Toute sa personne exhalait une immense rancune. Je compris que cette femme lui avait brisé le cœur. Desya Olsen avait finalement un cœur.

— Je suis désolée pour vous, dis-je d'une voix triste et sincère.

— Ne le soyez pas. Elle n'en vaut pas la peine.

Il se retourna, dos à moi, comme pour mieux réfléchir. Bien sûr qu'il avait envie de la revoir, car il avait tenu à elle autrefois et qu'il avait besoin de lui dire vraiment au revoir.

— Voulez-vous un conseil ? osai-je demander timidement.

— Non ! grogna-t-il. Et puis, que savez-vous des relations entre deux personnes ?

Le jeune homme se retourna pour me faire de nouveau face. Il enfouit ses mains dans les poches et inclina la tête.

— Vous êtes une none. Vous avez donné votre confiance et tout le reste à un Dieu qui n'en a que faire de vous.

Figée, je clignai des yeux, stupéfaite devant tant d'agressivité. Bien qu'il était détestable et que j'avais envie de lui hurler que cette Charlotte avait eu raison de le quitter, je restai à ma place en choisissant la manière la plus diplomate pour poursuivre cette conversation :

— Je vais quand même vous le donner : mettez les choses à plat. Vous ne pouvez pas avancer tant que vous ne lui aurez pas dit à quel point vous vous êtes senti trahi.

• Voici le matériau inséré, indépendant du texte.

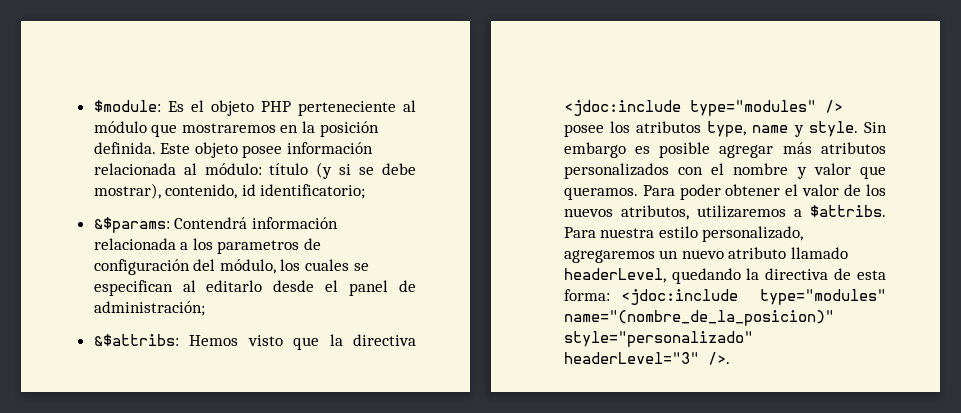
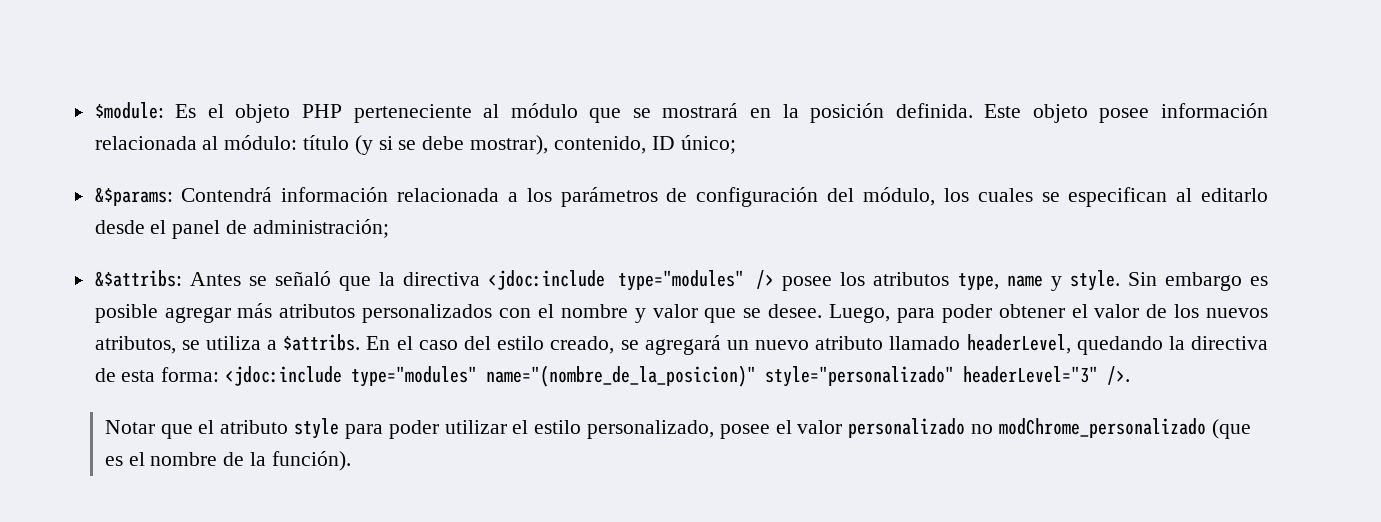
[181,123,276,133] mostraremos -> [632,103,739,118] se mostrará
[241,184,366,199] id identificatorio; -> [651,135,736,154] ID único;
[217,240,300,254] parametros -> [560,187,658,207] parámetros
[189,335,283,346] Hemos visto -> [189,271,331,286] Antes se señaló
[563,185,675,200] queramos. Para -> [743,304,935,323] se desee. Luego, para
[696,205,886,218] [563,226,804,242] [563,250,655,263] utilizaremos a $attribs. Para nuestra estilo personalizado, agregaremos -> [181,334,721,355] se utiliza a $attribs. En el caso del estilo creado, se agregará
(730, 358) none -> [104,418,1251,439] [104,451,351,471] // Notar que el atributo style para poder utilizar el estilo personalizado, posee el valor personalizado no modChrome_personalizado (que es el nombre de la función).

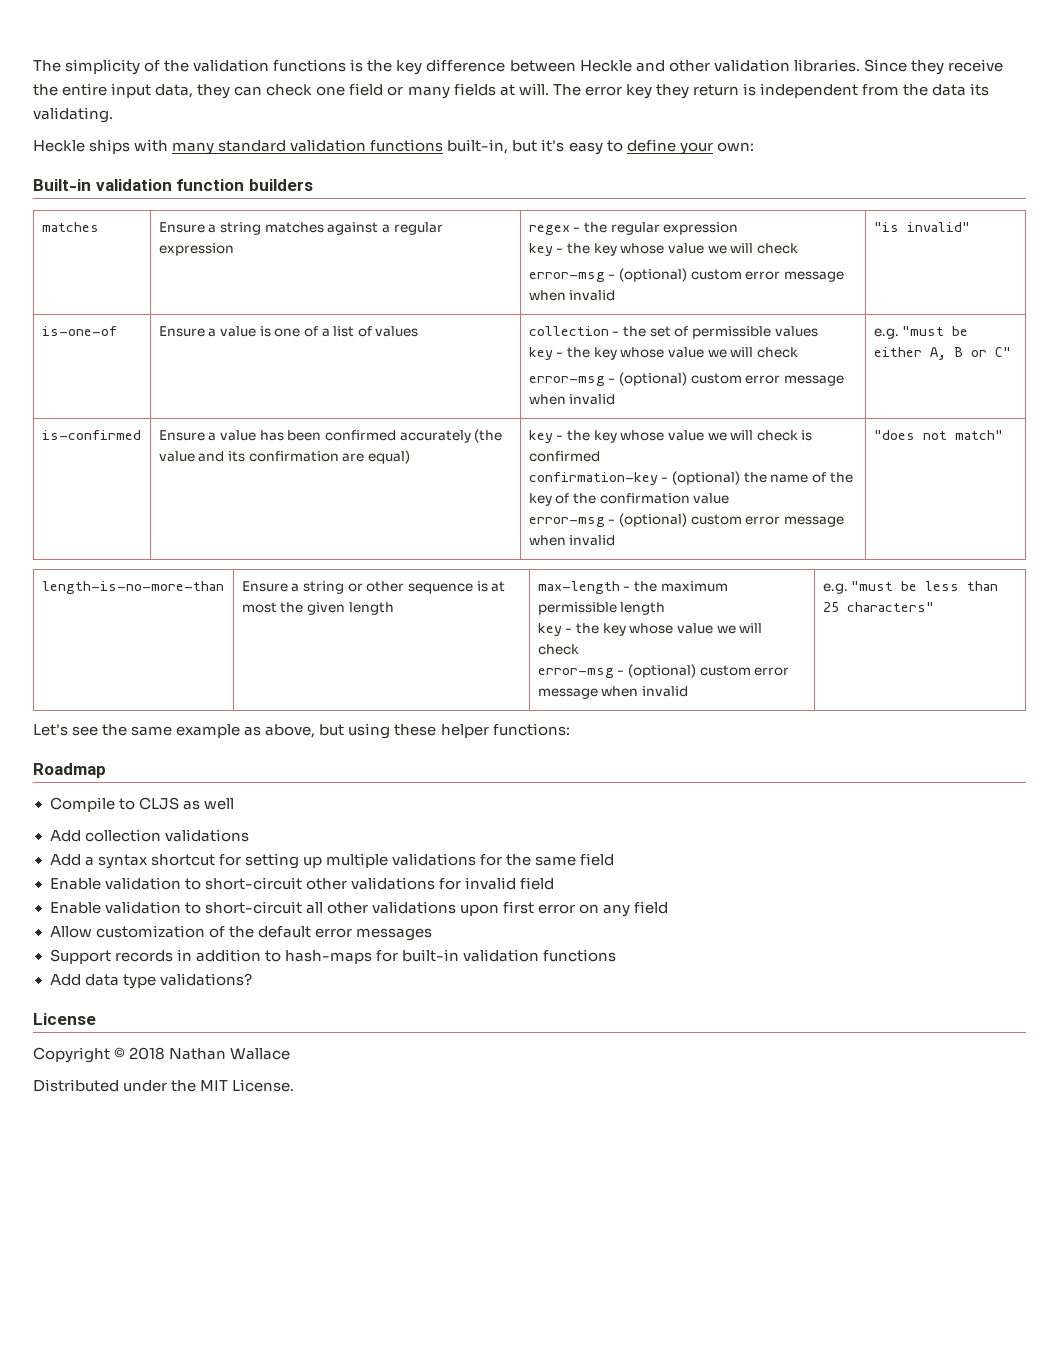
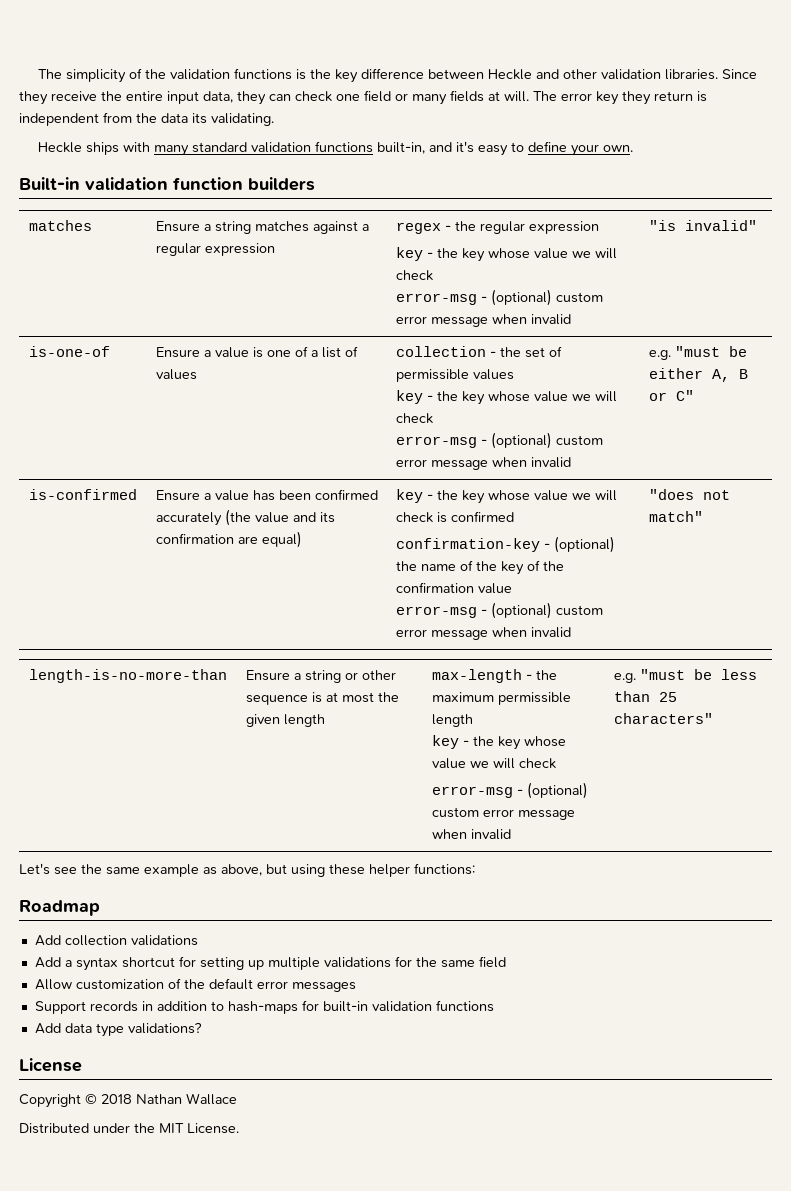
[512,140,538,152] but -> [428,142,452,152] and
[716,142,754,152] own: -> [602,145,633,152] own.
[49,797,234,812] // Compile to CLJS as well -> (100, 908) none
[49,877,554,890] [49,901,669,917] // Enable validation to short-circuit other validations for invalid field // Enable validation to short-circuit all other validations upon first error on any field -> (506, 962) none

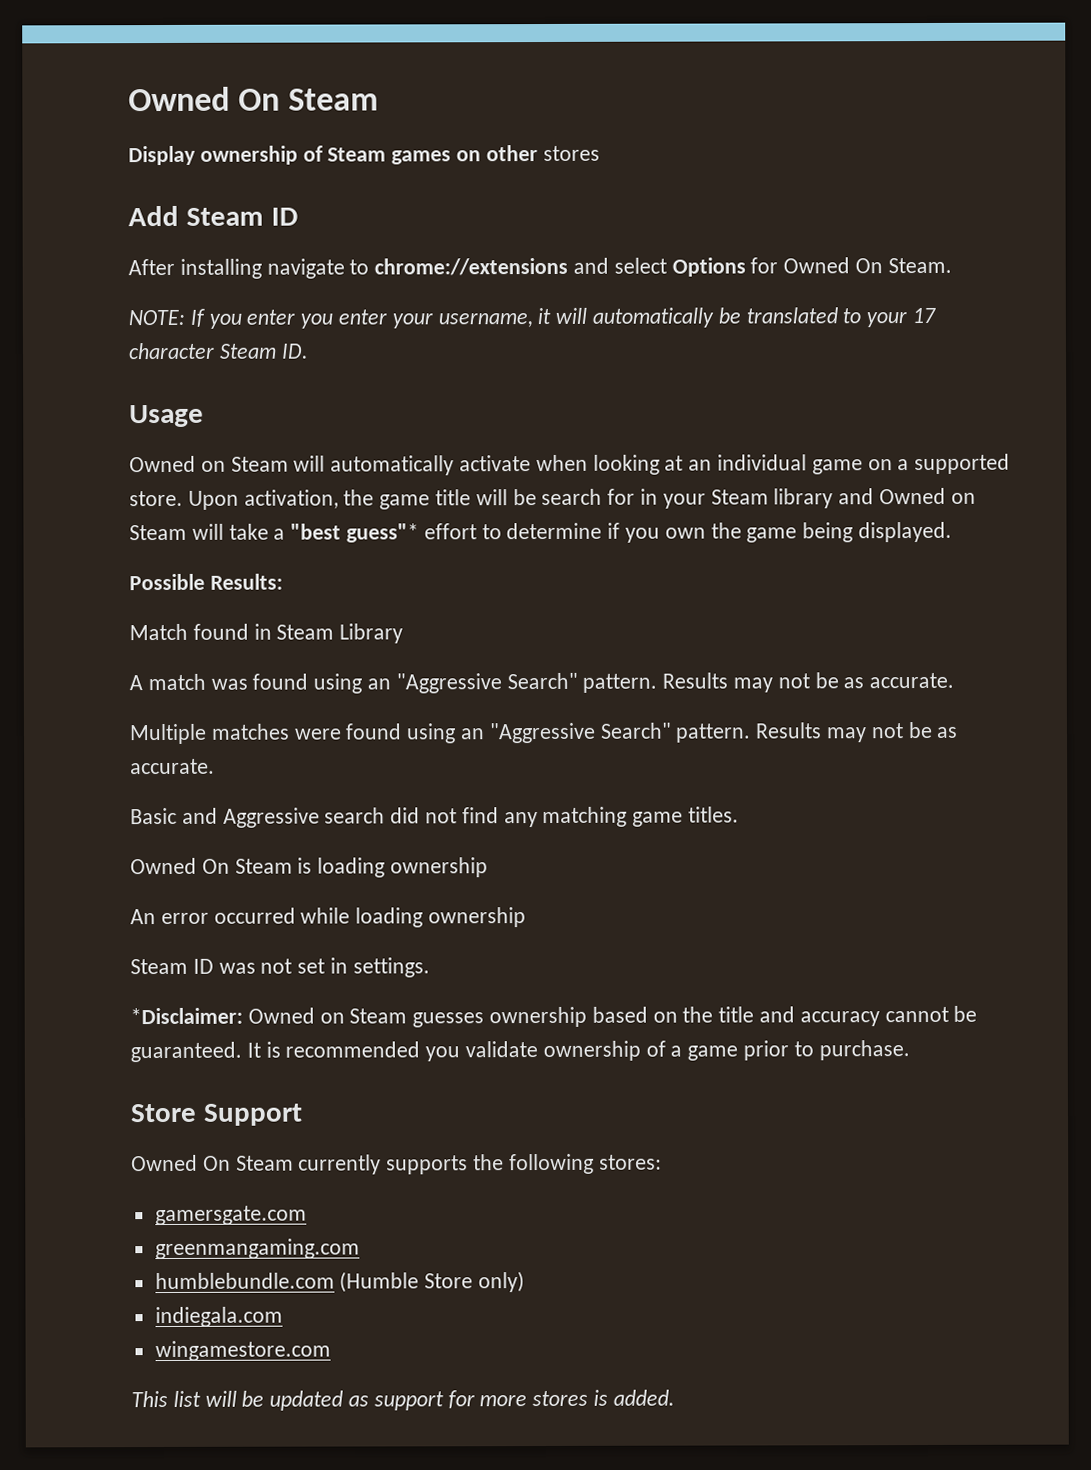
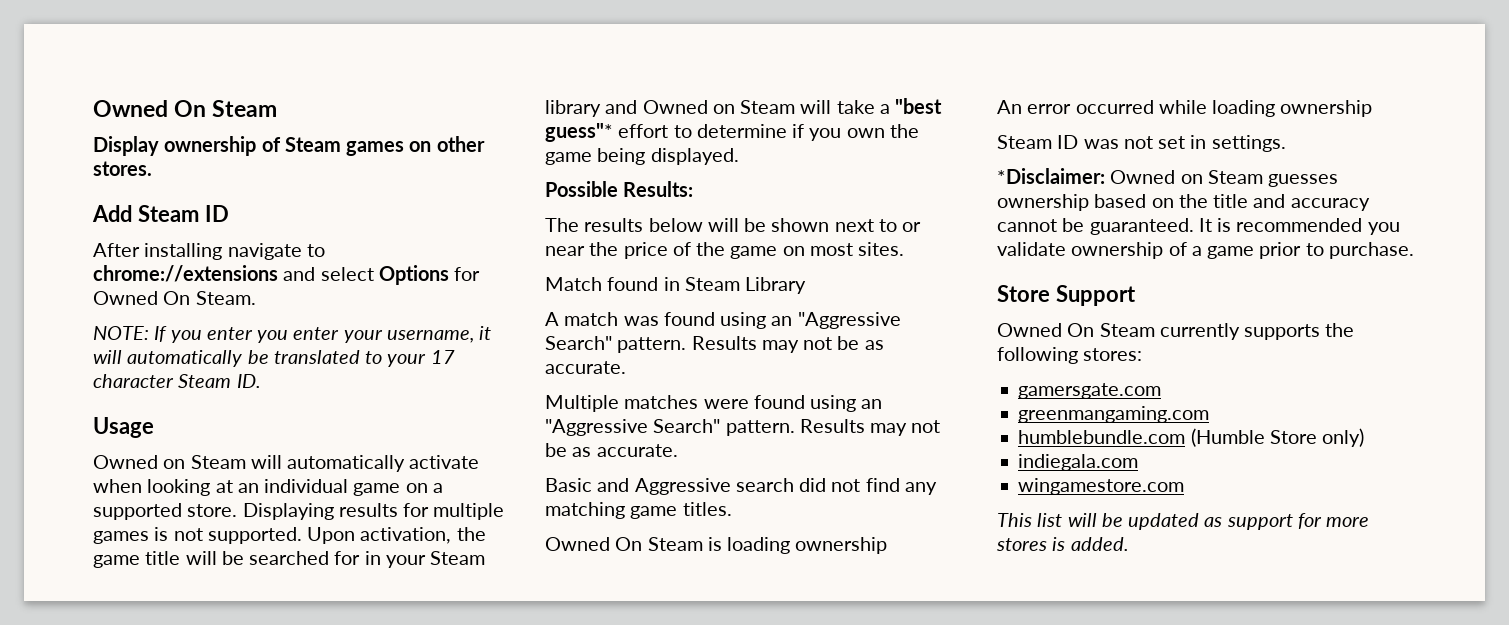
[542,145,600,162] stores -> [93,161,152,176] stores.
(183, 498) none -> [242,503,505,520] [93,527,302,544] Displaying results for multiple games is not supported.
[541,488,603,506] search -> [249,551,330,565] searched
(283, 581) none -> [545,218,922,232] [545,242,905,259] // The results below will be shown next to or near the price of the game on most sites.

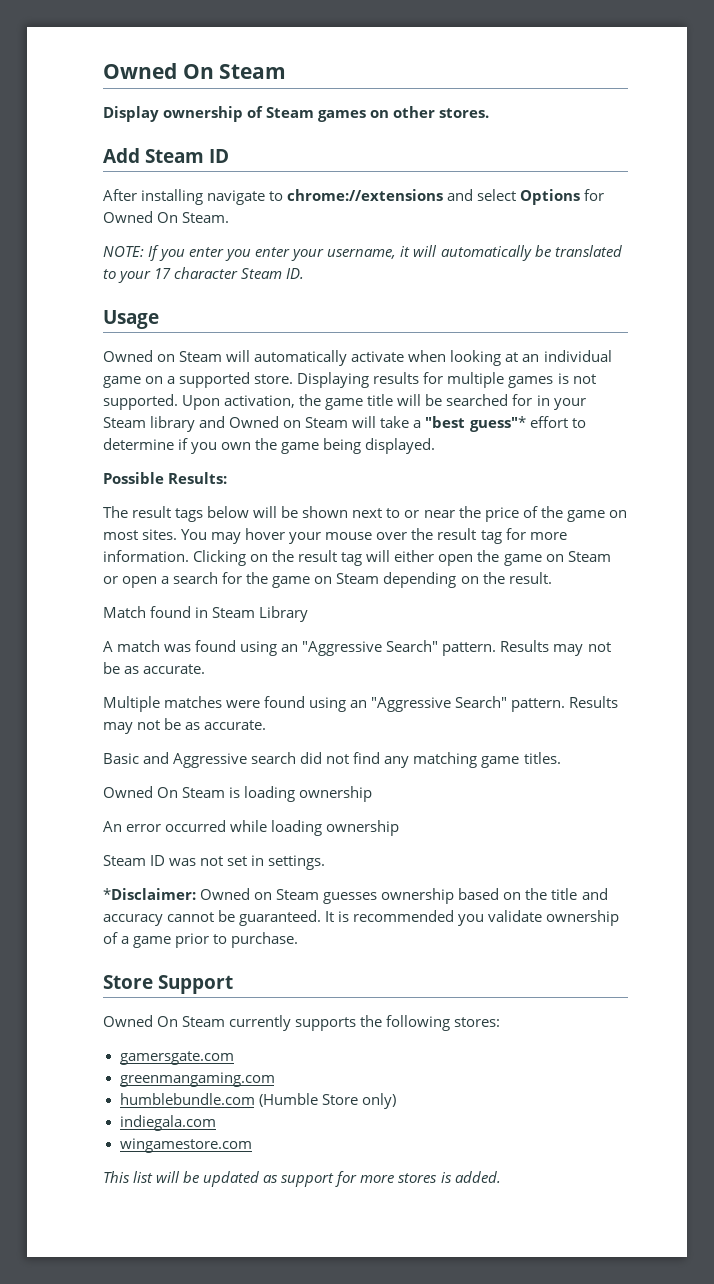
[584,218,644,232] results -> [132,506,204,522] result tags
(905, 249) none -> [181,528,567,544] [103,550,611,566] [103,572,552,588] You may hover your mouse over the result tag for more information. Clicking on the result tag will either open the game on Steam or open a search for the game on Steam depending on the result.

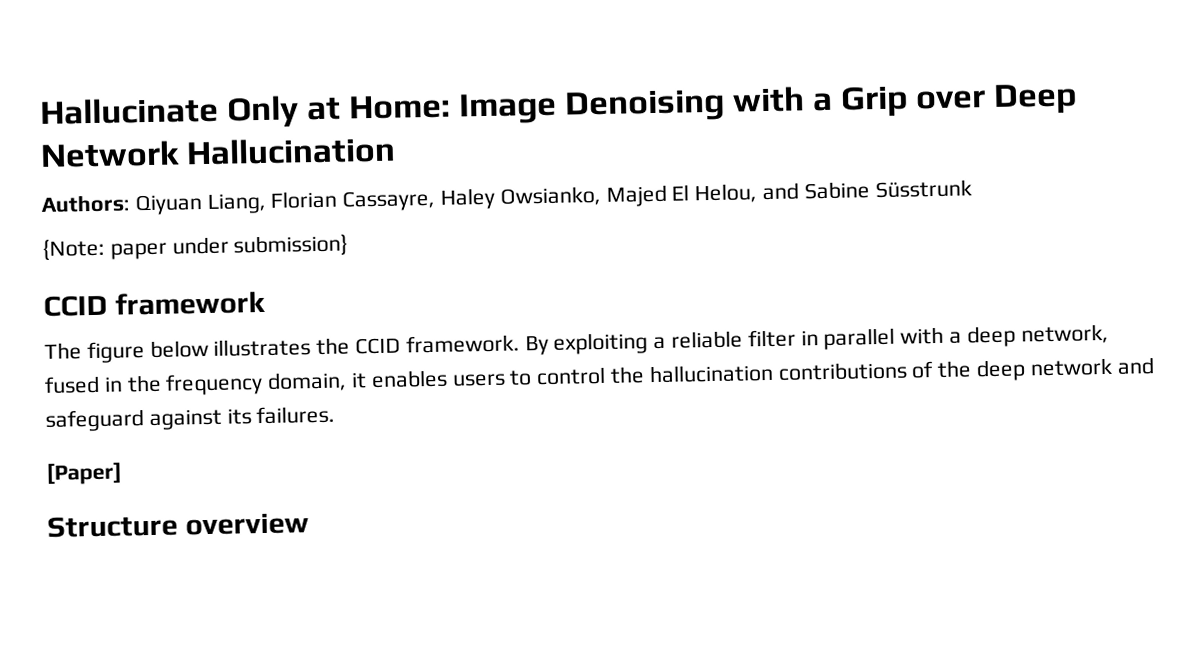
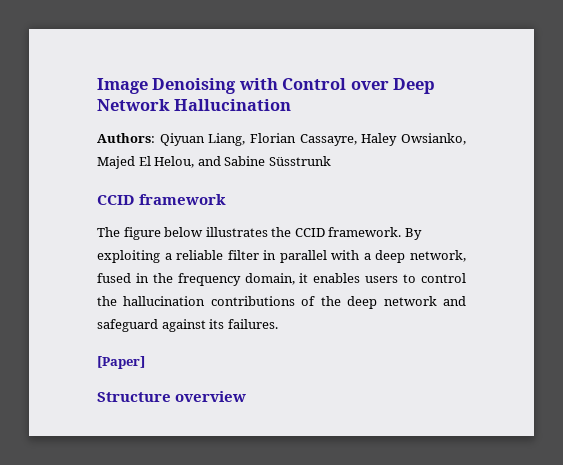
[39,94,452,128] Hallucinate Only at Home: -> (97, 86) none
[812,85,909,117] a Grip -> [282,78,347,90] Control
[42,234,349,261] // {Note: paper under submission} -> (331, 161) none

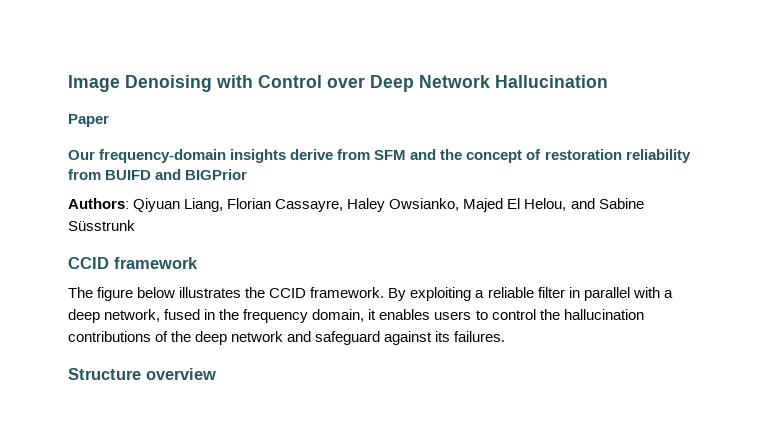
(292, 105) none -> [68,114,109,127] [68,149,691,163] [68,169,248,180] // Paper // Our frequency-domain insights derive from SFM and the concept of restoration reliability from BUIFD and BIGPrior
[97,356,145,369] // [Paper] -> (506, 336) none

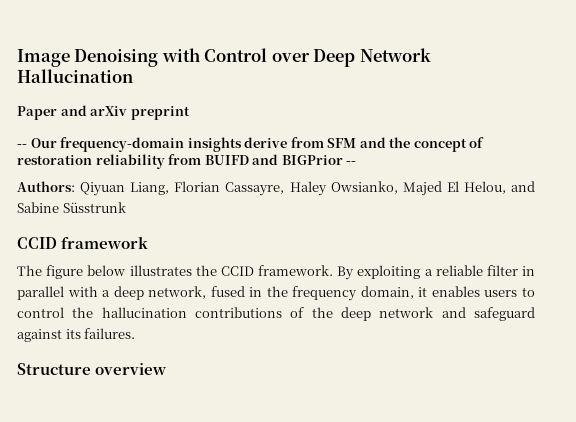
(109, 120) // -> [60,105,190,120] [17,144,27,148] and arXiv preprint // --
(248, 174) none -> [346,161,357,165] --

Avant de ranger le dossier, je signai les deux formulaires de visites.

— Votre oncle et votre ex devront venir vous voir, ici, à Est Harlem, hors de votre domicile. Une personne tierce sera là pour vous surveiller de loin afin de vous laisser parler librement. Vos conversations resteront privées. Nous vous faisons confiance.

Desya se mordit la lèvre puis hocha la tête. Je poursuivis :

— Frederick viendra vous voir à cette adresse, demain, en fin d'après-midi.

Les yeux toujours baissés sur mon bureau, il demanda sur un ton brusque :

— Donc, vous serez là, demain ?

— Non ! Ce week-end je ne travaille pas. Manuela se chargera de la visite avec votre oncle. C'est elle aussi qui passera dans la journée vous voir au restaurant afin de faire un rapport au juge.

Olsen releva brutalement la tête. Ses prunelles me foudroyèrent :

— Hors de question, je ne la connais pas.

— Elle est très gentille. Je ne peux pas être toujours là.

— Débrouillez-vous !

Olsen secoua la tête avant de se gratter l'arête du nez avec son doigt. Il inspira profondément pour se reprendre :

— S'il vous plaît.

Son regard intense se planta dans le mien. Il avait l'air désespéré, comme si je le trahissais. L'espace d'un instant, j'hésitais.

— Desya, l'entretien est terminé. À partir de maintenant, Manuela prend le relai.

Le jeune homme se redressa, le regard rempli de noirceur. Je le trouvai plus effrayant que jamais. Il tourna les talons et partis d'un pas vif en direction de la sortie. Quand il claqua la porte derrière lui, je sentis les murs trembler.